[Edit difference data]

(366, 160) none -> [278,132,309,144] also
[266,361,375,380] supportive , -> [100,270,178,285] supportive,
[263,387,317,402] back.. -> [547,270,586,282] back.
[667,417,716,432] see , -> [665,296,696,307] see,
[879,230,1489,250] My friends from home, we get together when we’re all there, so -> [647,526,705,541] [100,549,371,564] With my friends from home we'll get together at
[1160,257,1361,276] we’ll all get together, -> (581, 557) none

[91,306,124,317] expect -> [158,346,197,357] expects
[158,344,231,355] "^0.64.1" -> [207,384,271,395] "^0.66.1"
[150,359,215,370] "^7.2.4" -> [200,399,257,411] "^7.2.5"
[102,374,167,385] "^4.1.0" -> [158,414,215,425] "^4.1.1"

[Your objective]:
Repeat each record above precisely as written.

[Expected answer]:
(366, 160) none -> [278,132,309,144] also
[266,361,375,380] supportive , -> [100,270,178,285] supportive,
[263,387,317,402] back.. -> [547,270,586,282] back.
[667,417,716,432] see , -> [665,296,696,307] see,
[879,230,1489,250] My friends from home, we get together when we’re all there, so -> [647,526,705,541] [100,549,371,564] With my friends from home we'll get together at
[1160,257,1361,276] we’ll all get together, -> (581, 557) none

[91,306,124,317] expect -> [158,346,197,357] expects
[158,344,231,355] "^0.64.1" -> [207,384,271,395] "^0.66.1"
[150,359,215,370] "^7.2.4" -> [200,399,257,411] "^7.2.5"
[102,374,167,385] "^4.1.0" -> [158,414,215,425] "^4.1.1"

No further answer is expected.